**Your assignment:** Of the lines in the material below, print only those from the one containing "[80,431,564,449] // On" to the one containing "[745,798,850,815] [34,806,114,821] NVIDIA", ends included, exactly as written and without pictures.

**Material provided:**
╭──

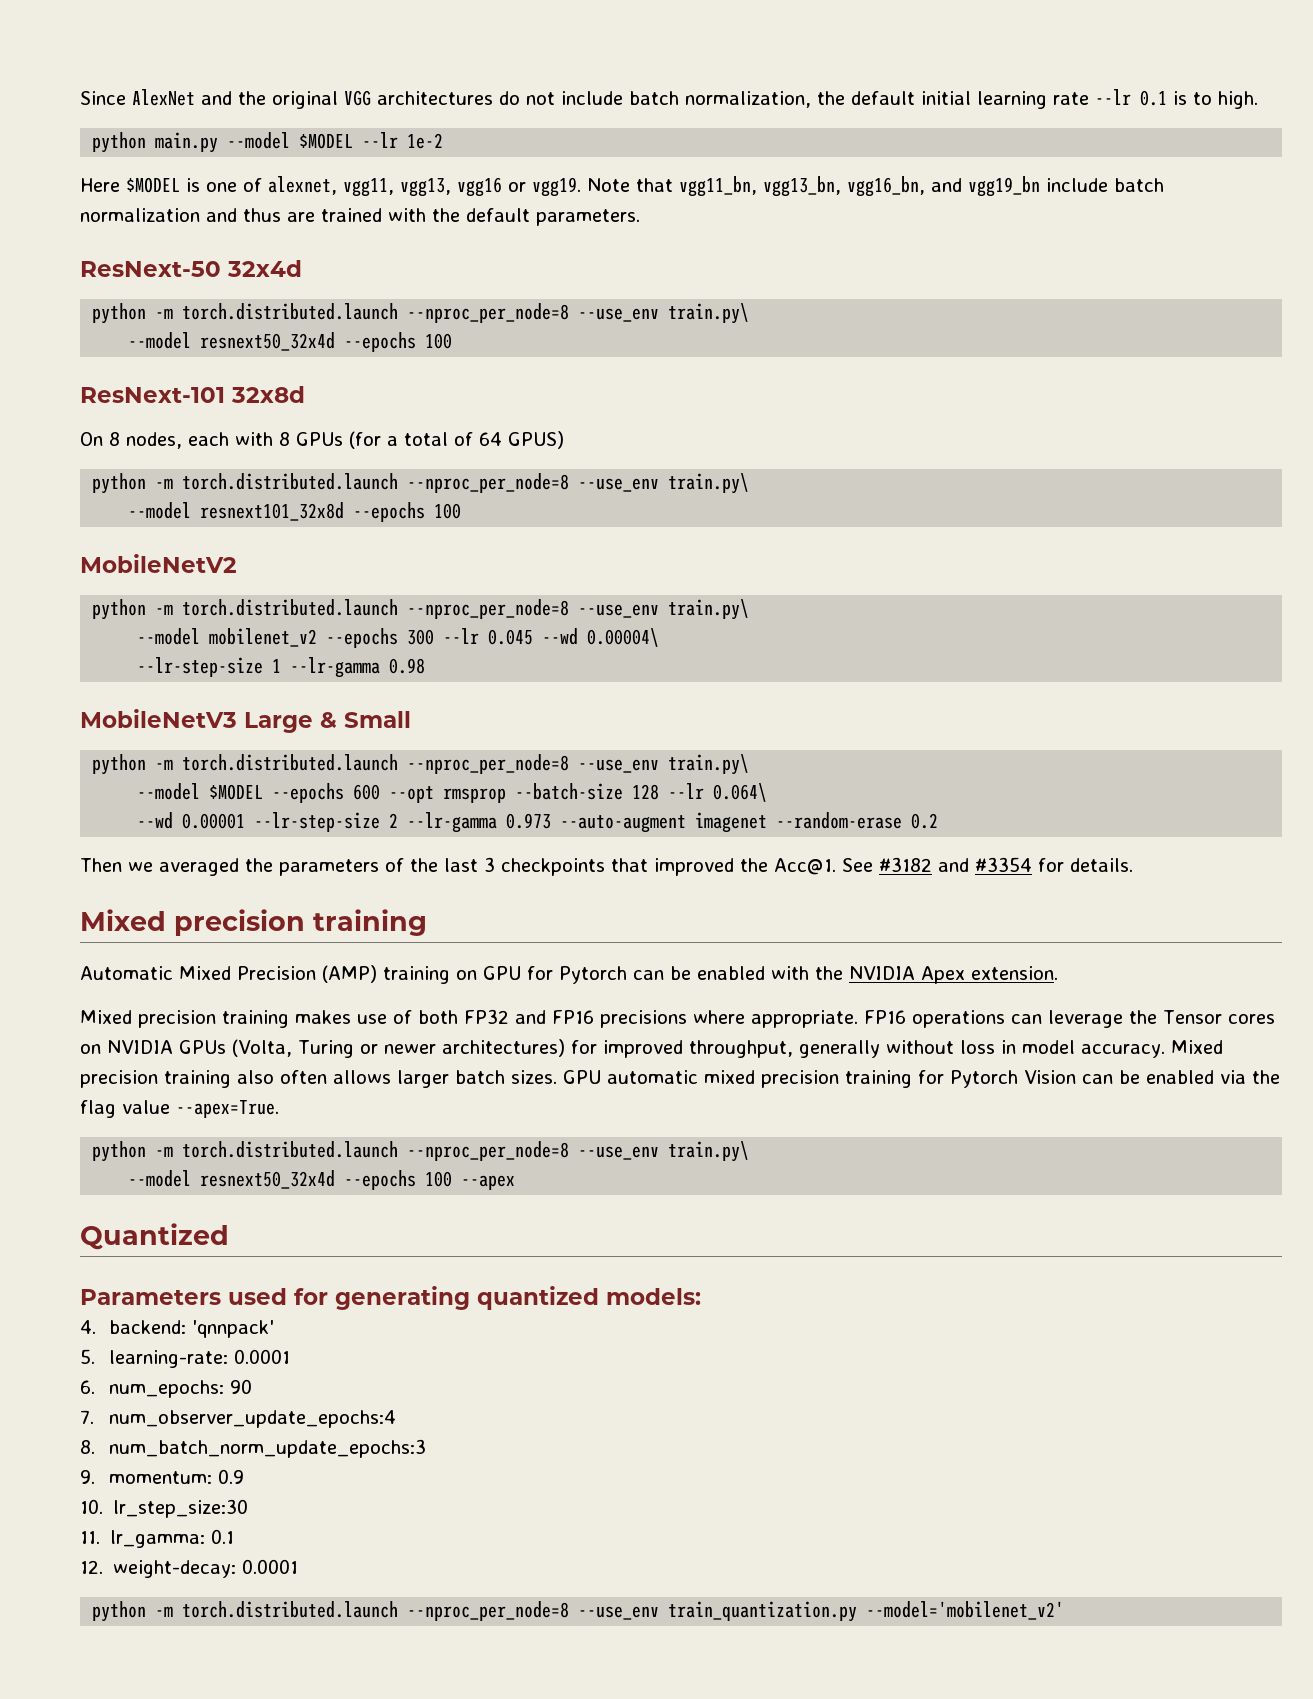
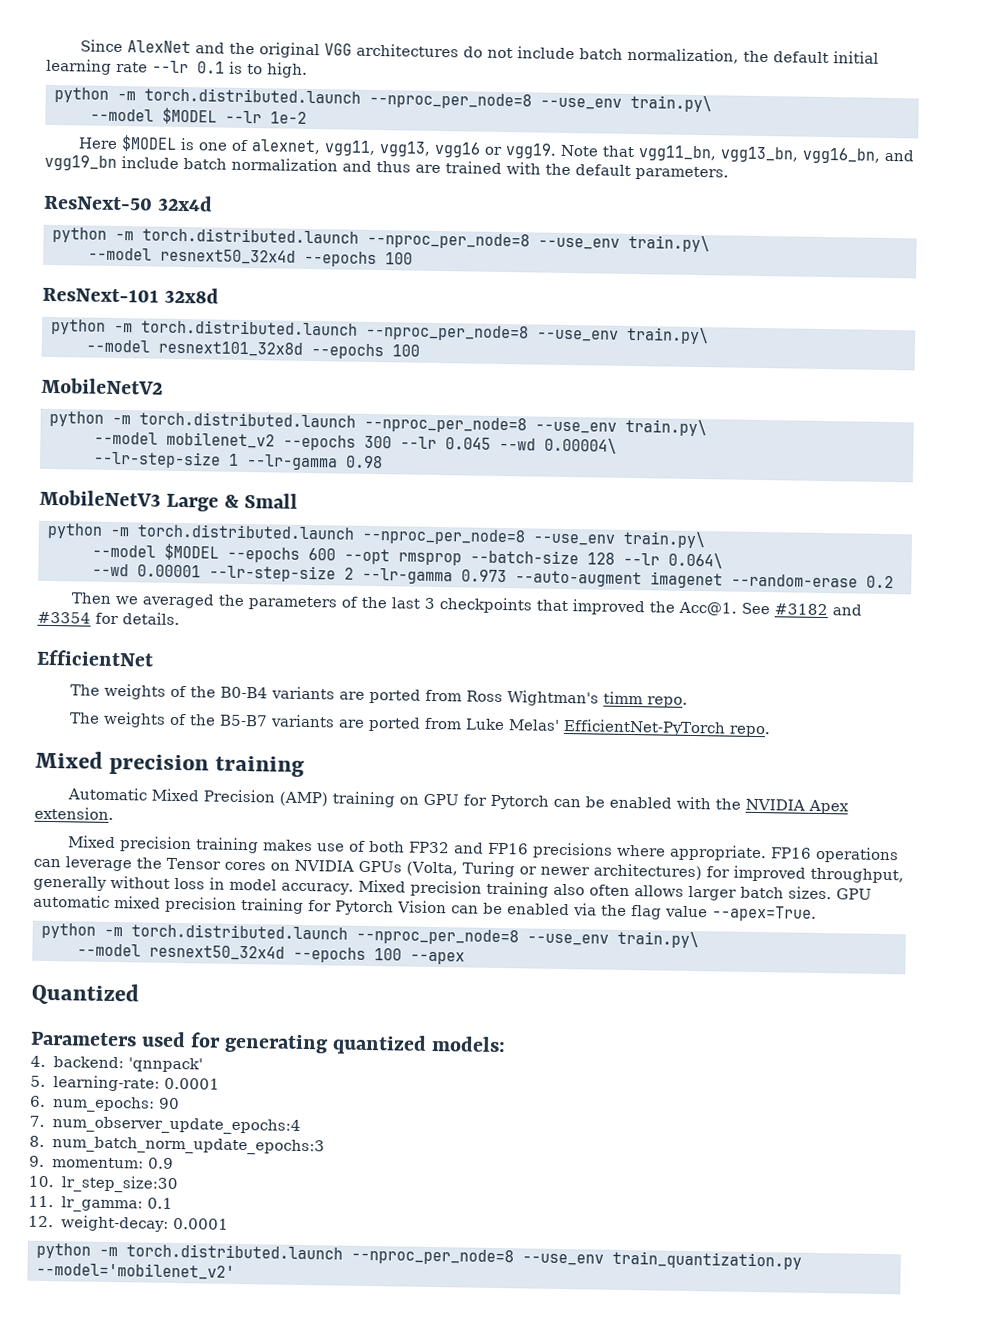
[155,132,219,153] main.py -> [117,87,712,113] -m torch.distributed.launch --nproc_per_node=8 --use_env train.py\ //
[80,431,564,449] // On 8 nodes, each with 8 GPUs (for a total of 64 GPUS) -> (220, 295) none
(1133, 865) none -> [36,649,154,667] [70,683,689,708] [69,711,772,738] // EfficientNet // The weights of the B0-B4 variants are ported from Ross Wightman's timm repo. // The weights of the B5-B7 variants are ported from Luke Melas' EfficientNet-PyTorch repo.

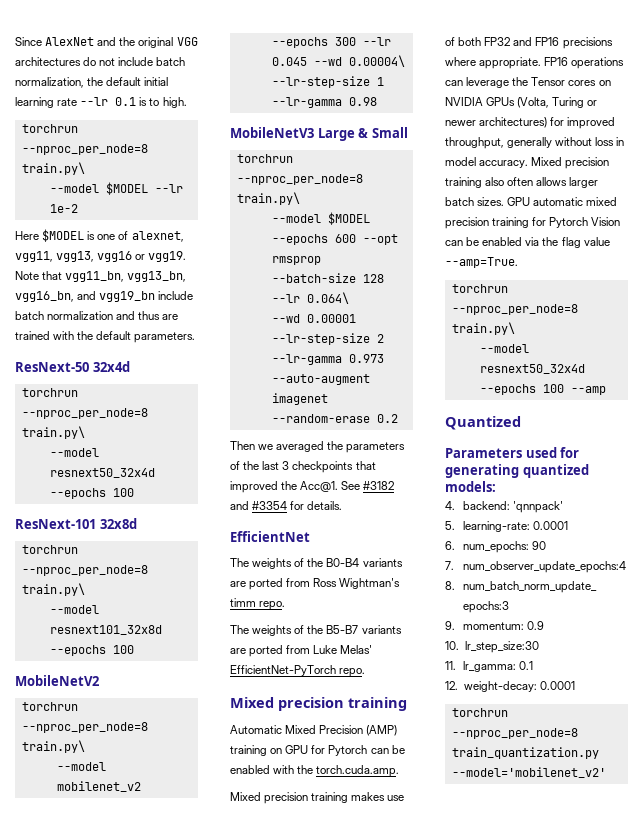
[54,87,622,110] python -m torch.distributed.launch --nproc_per_node=8 --use_env -> [21,124,78,133] [21,144,148,155] torchrun --nproc_per_node=8
[52,226,620,250] python -m torch.distributed.launch --nproc_per_node=8 --use_env -> [21,388,78,397] [21,408,148,419] torchrun --nproc_per_node=8
[51,318,619,342] python -m torch.distributed.launch --nproc_per_node=8 --use_env -> [21,545,78,554] [21,565,148,576] torchrun --nproc_per_node=8
[49,410,617,434] python -m torch.distributed.launch --nproc_per_node=8 --use_env -> [21,702,78,711] [21,722,148,733] torchrun --nproc_per_node=8
[47,522,615,546] python -m torch.distributed.launch --nproc_per_node=8 --use_env -> [236,154,293,163] [236,174,363,185] torchrun --nproc_per_node=8
[745,798,850,815] [34,806,114,821] NVIDIA Apex extension. -> [316,765,400,777] torch.cuda.amp.
[711,905,817,922] [41,922,699,949] [77,943,465,965] --apex=True. // python -m torch.distributed.launch --nproc_per_node=8 --use_env train.py\ // --model resnext50_32x4d --epochs 100 --apex -> [445,257,518,268] [451,284,508,293] [451,304,578,315] [451,322,515,335] [479,344,529,353] [479,364,585,374] [479,384,606,395] --amp=True. // torchrun --nproc_per_node=8 train.py\ // --model resnext50_32x4d --epochs 100 --amp
[36,1242,604,1266] python -m torch.distributed.launch --nproc_per_node=8 --use_env -> [451,708,508,717] [451,728,578,739] torchrun --nproc_per_node=8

╰──

**Reply:**
[80,431,564,449] // On 8 nodes, each with 8 GPUs (for a total of 64 GPUS) -> (220, 295) none
(1133, 865) none -> [36,649,154,667] [70,683,689,708] [69,711,772,738] // EfficientNet // The weights of the B0-B4 variants are ported from Ross Wightman's timm repo. // The weights of the B5-B7 variants are ported from Luke Melas' EfficientNet-PyTorch repo.

[54,87,622,110] python -m torch.distributed.launch --nproc_per_node=8 --use_env -> [21,124,78,133] [21,144,148,155] torchrun --nproc_per_node=8
[52,226,620,250] python -m torch.distributed.launch --nproc_per_node=8 --use_env -> [21,388,78,397] [21,408,148,419] torchrun --nproc_per_node=8
[51,318,619,342] python -m torch.distributed.launch --nproc_per_node=8 --use_env -> [21,545,78,554] [21,565,148,576] torchrun --nproc_per_node=8
[49,410,617,434] python -m torch.distributed.launch --nproc_per_node=8 --use_env -> [21,702,78,711] [21,722,148,733] torchrun --nproc_per_node=8
[47,522,615,546] python -m torch.distributed.launch --nproc_per_node=8 --use_env -> [236,154,293,163] [236,174,363,185] torchrun --nproc_per_node=8
[745,798,850,815] [34,806,114,821] NVIDIA Apex extension. -> [316,765,400,777] torch.cuda.amp.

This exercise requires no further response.